_PROBLEM DETAILS_
Report the count of lines below that include "빅데이터융합전공", without any other text.
(GIVEN RECORDS Opens)
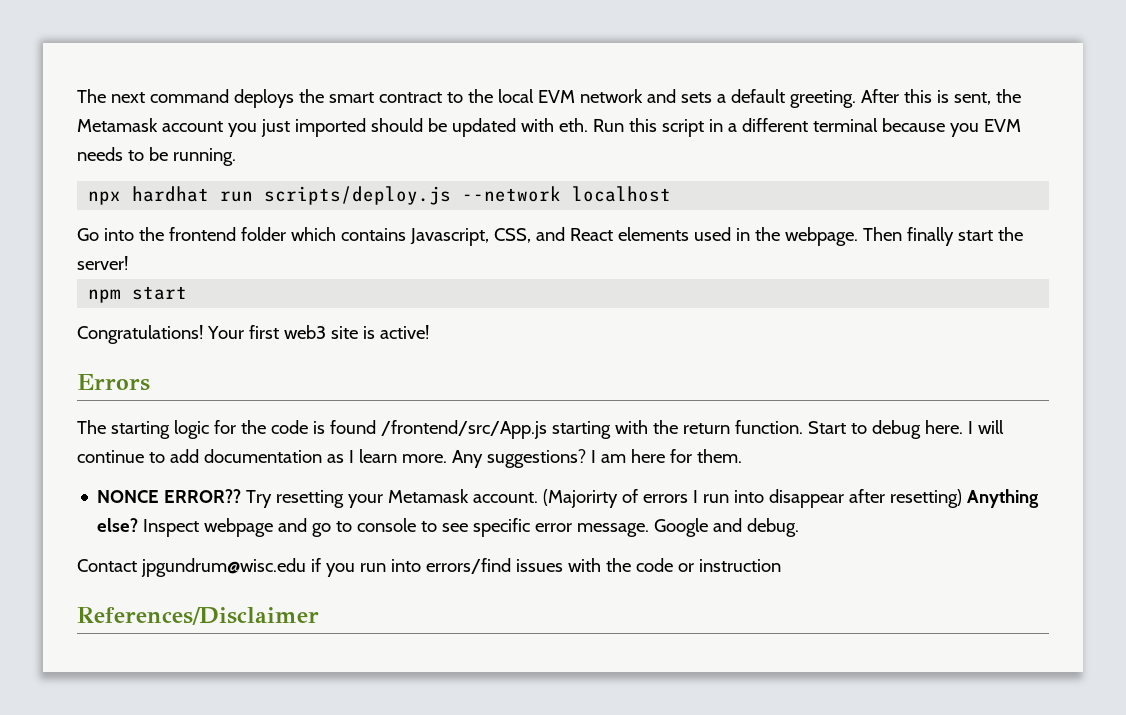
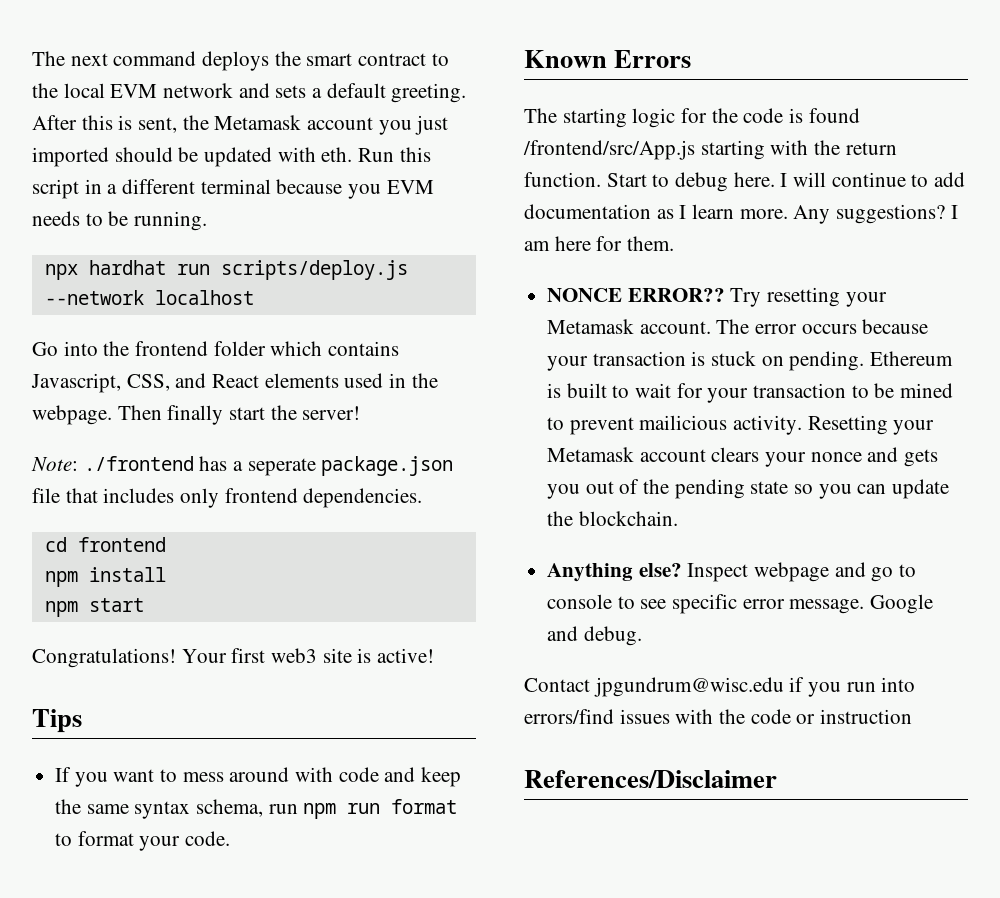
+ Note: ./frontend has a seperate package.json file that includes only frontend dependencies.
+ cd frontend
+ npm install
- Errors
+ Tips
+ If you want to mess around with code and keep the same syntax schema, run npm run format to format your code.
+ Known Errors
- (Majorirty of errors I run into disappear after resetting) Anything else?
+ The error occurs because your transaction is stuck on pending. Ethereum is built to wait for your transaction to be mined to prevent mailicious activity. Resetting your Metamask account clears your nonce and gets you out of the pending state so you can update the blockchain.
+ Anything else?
(GIVEN RECORDS Closes)
(GIVEN RECORDS Opens)
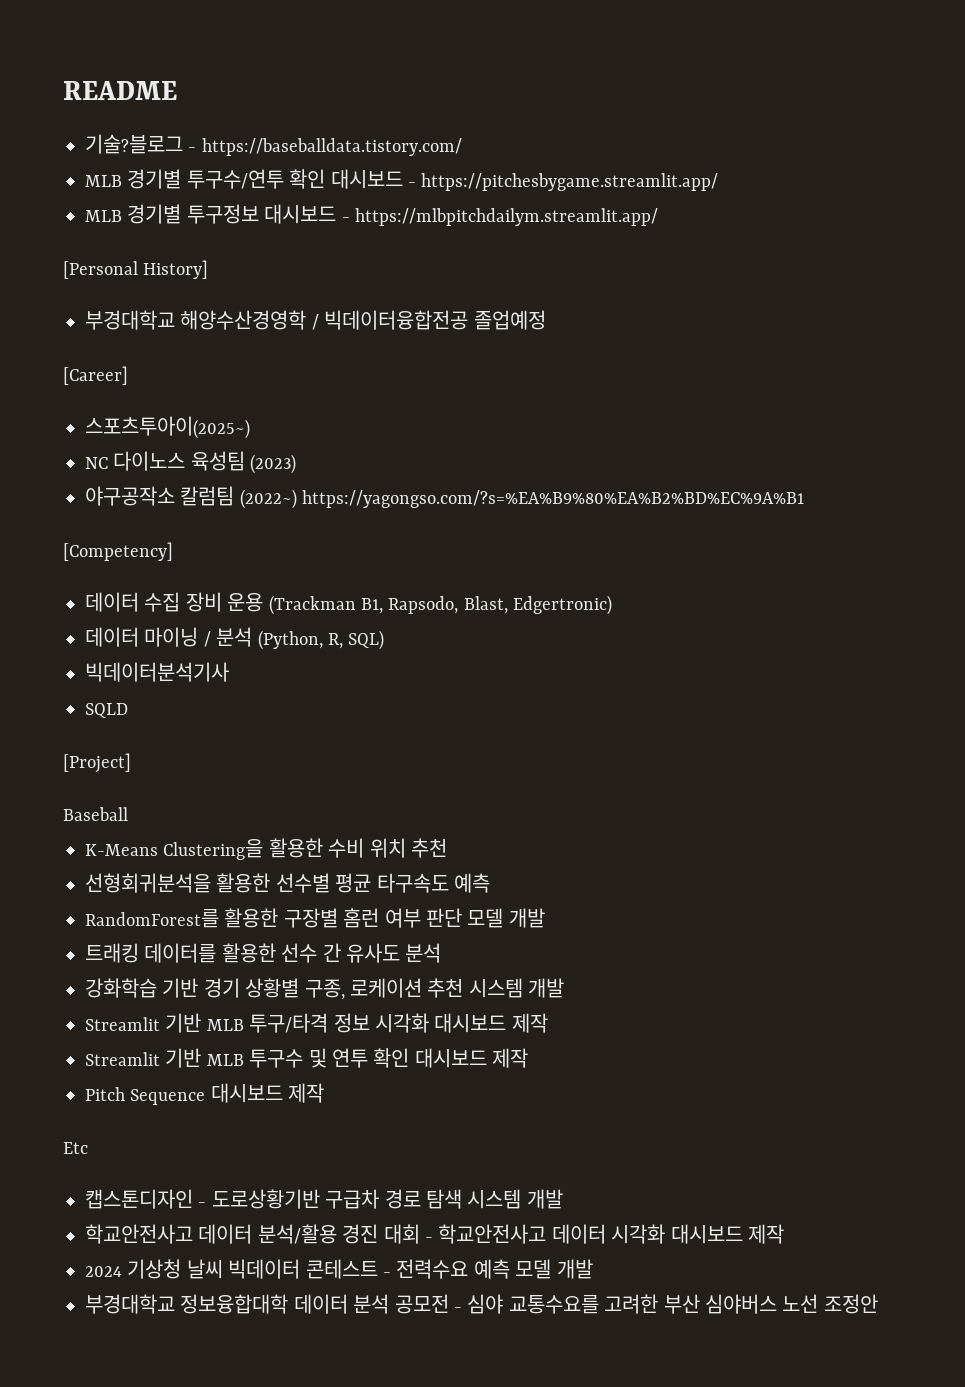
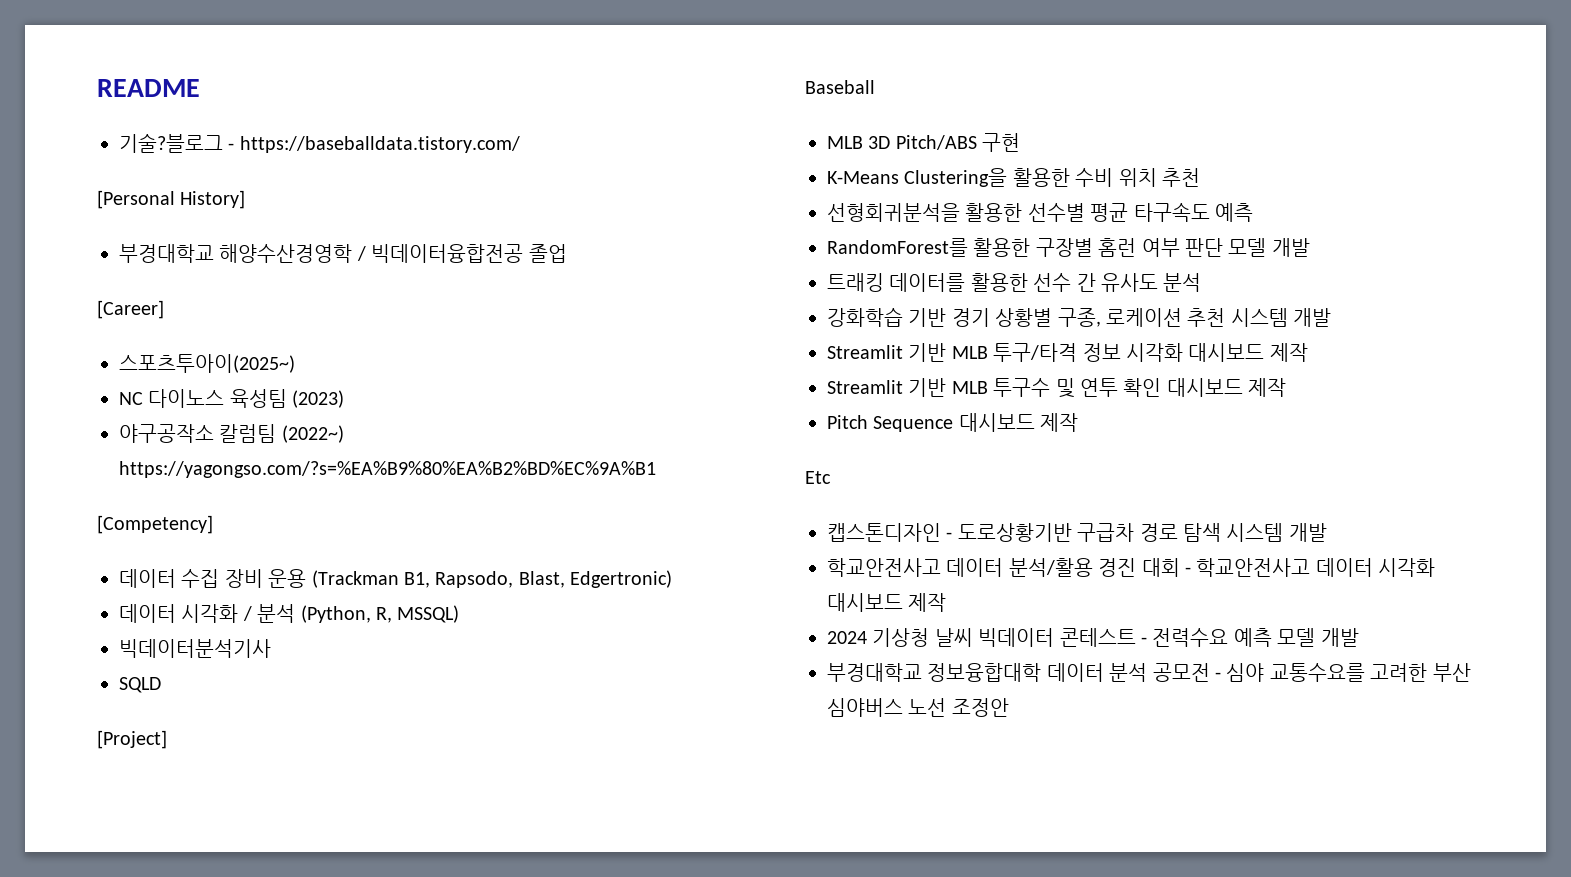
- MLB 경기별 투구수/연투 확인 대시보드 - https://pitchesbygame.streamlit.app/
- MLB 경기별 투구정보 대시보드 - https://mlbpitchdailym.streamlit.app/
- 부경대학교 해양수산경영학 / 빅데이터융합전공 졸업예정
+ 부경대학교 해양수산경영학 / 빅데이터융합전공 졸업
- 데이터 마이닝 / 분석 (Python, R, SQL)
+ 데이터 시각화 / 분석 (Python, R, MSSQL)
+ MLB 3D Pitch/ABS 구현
(GIVEN RECORDS Closes)
_RESPONSE AREA_
2